= Endothelium-derived relaxing factor =

Nitric Oxide as an EDRF

Nitric Oxide (NO), the principal EDRF

The Endothelium-derived relaxing factor (EDRF) is a strong vasodilator produced by cardiac endothelial cells in response to stress signals such as high levels of ADP accumulation or hypoxia. Robert F. Furchgott is widely recognised for this discovery, even going so far as to be a co-recipient of the 1998 Nobel Prize in Medicine with his colleagues Louis J. Ignarro and Ferid Murad. Nitric oxide (NO) is a key component in any EDRF as these compounds either include NO or are structurally in the form of NO.

== Physiological Functions and production ==

Anatomical cross section of an artery: the "intima" is composed of endothelial cells

EDRF serves various functions, of which the most common and topical are vasodilation and the prevention of platelet adhesion. EDRF also plays a role in the production of cyclic GMP.

EDRF is produced from L-arginine by an enzyme (endothelial nitric oxide synthase) that is dependent on calcium-calmodulin and NADPH - this occurs in the cardiac endothelium.

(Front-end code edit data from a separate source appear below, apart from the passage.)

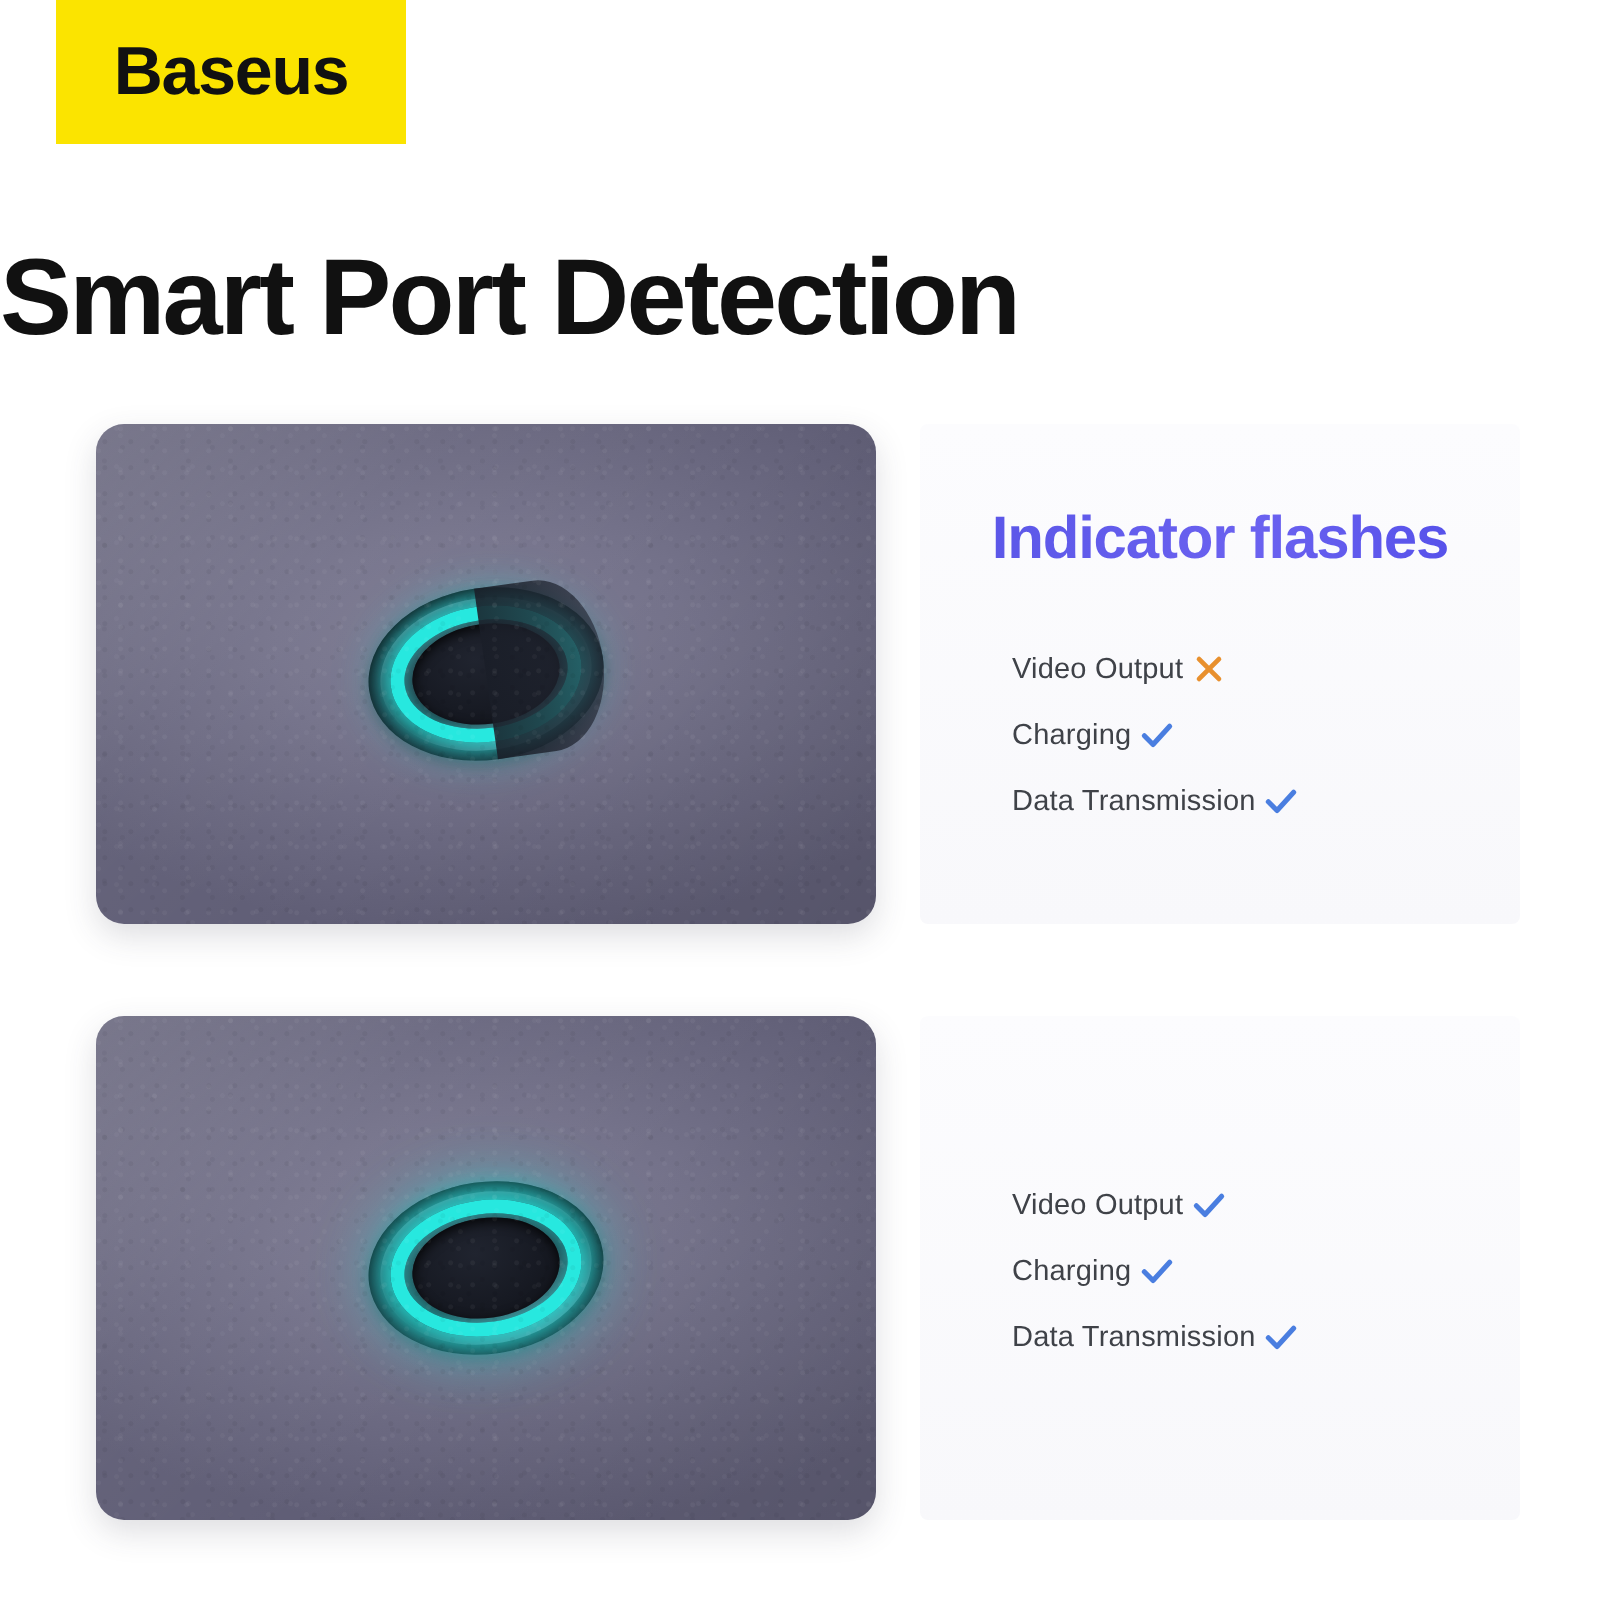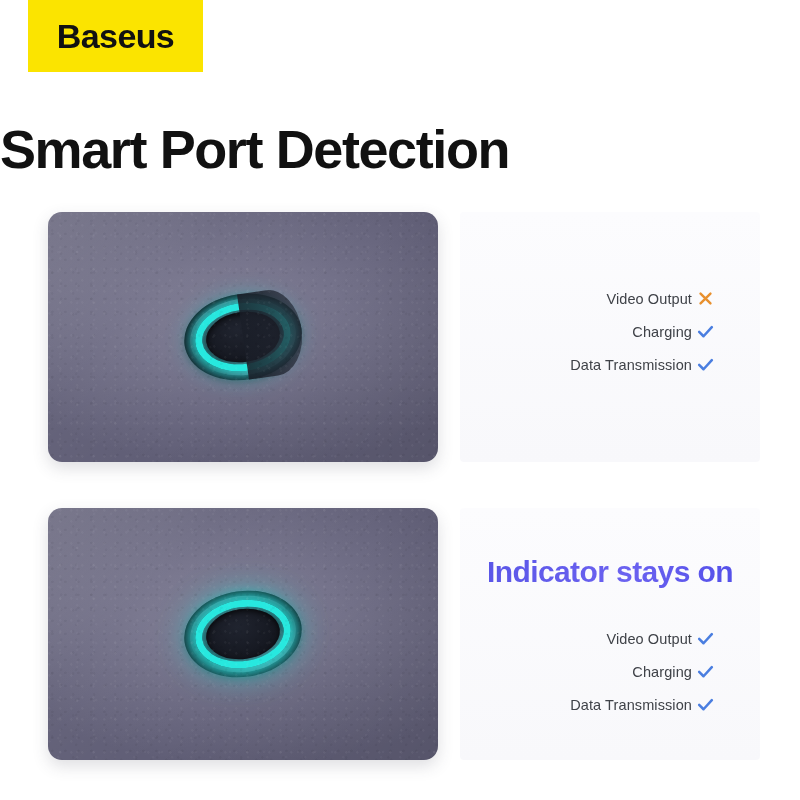--- a/index.html
+++ b/index.html
@@ -130,21 +130,21 @@
     background:linear-gradient(95deg,#5754e6 0%,#6b62f0 55%,#4f4ce8 100%);
     -webkit-background-clip:text; background-clip:text;
     -webkit-text-fill-color:transparent; color:#5754e6;
     text-align:center;
     padding:0 8px;
   }
   .feature-list { margin-top:30px; padding:0 42px 0 46px; }
   .row-2 .feature-list { margin-top:32px; }
 
   .feature-row {
-    display:flex; align-items:center; justify-content:flex-end;
+    display:flex; align-items:center; justify-content:flex-start;
     height:33px;
   }
   .feature-label {
     font-size:14.5px; color:#3f4248; letter-spacing:0.1px;
     white-space:nowrap;
   }
   .feature-mark { width:26px; display:flex; justify-content:center; align-items:center; }
   .feature-mark svg { display:block; }
 </style>
 </head>
@@ -164,20 +164,21 @@
       <div class="led-wrap state-partial">
         <div class="led-recess"></div>
         <div class="led-bezel"></div>
         <div class="led-ring"></div>
         <div class="led-core"></div>
         <div class="led-mask"></div>
       </div>
     </div>
 
     <div class="info-panel">
+      <div class="panel-heading">Indicator flashes</div>
 
       <div class="feature-list">
 
         <div class="feature-row">
           <span class="feature-label">Video Output</span>
           <span class="feature-mark">
             <svg width="17" height="17" viewBox="0 0 24 24" fill="none" stroke="#e8902e" stroke-width="3.4" stroke-linecap="round">
               <path d="M5 5 L19 19 M19 5 L5 19"></path>
             </svg>
           </span>
@@ -211,21 +212,20 @@
       <div class="led-wrap state-full">
         <div class="led-recess"></div>
         <div class="led-bezel"></div>
         <div class="led-ring"></div>
         <div class="led-core"></div>
 
       </div>
     </div>
 
     <div class="info-panel">
-      <div class="panel-heading">Indicator stays on</div>
 
       <div class="feature-list">
 
         <div class="feature-row">
           <span class="feature-label">Video Output</span>
           <span class="feature-mark">
             <svg width="19" height="19" viewBox="0 0 24 24" fill="none" stroke="#4a7ee0" stroke-width="3.2" stroke-linecap="round" stroke-linejoin="round">
               <path d="M4 12.5 L9.5 18 L20 6.5"></path>
             </svg>
           </span>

EDRF then diffuses to the smooth muscle in vascular tissue (vessels may be large or small), here it enacts endogenous vasodilation. Moreover, it serves the function of preventing sympathetic vasoconstriction - when the sympathetic nervous system, reacting to a situation perceived as dangerous, attempts to raise blood pressure through vasoconstriction.

The NO compound is also capable of reducing clotting in the blood stream due to its ability to prevent platelet adhesion and aggregation.

== Related pathology ==
Atherosclerosis and hypertension are grave contributors in the group of pathological conditions under the umbrella of Cardiovascular disease. Among these conditions is also the disfunction of the endothelium, which given its properties of vasodilation when functional, can cause excessive vasoconstriction, thus leading back to hypertension. Another effect of this particular disfunction may also be excessive platelet adhesion, signifying a significant increase in blood clots, thus the promotion of a prothrombotic state.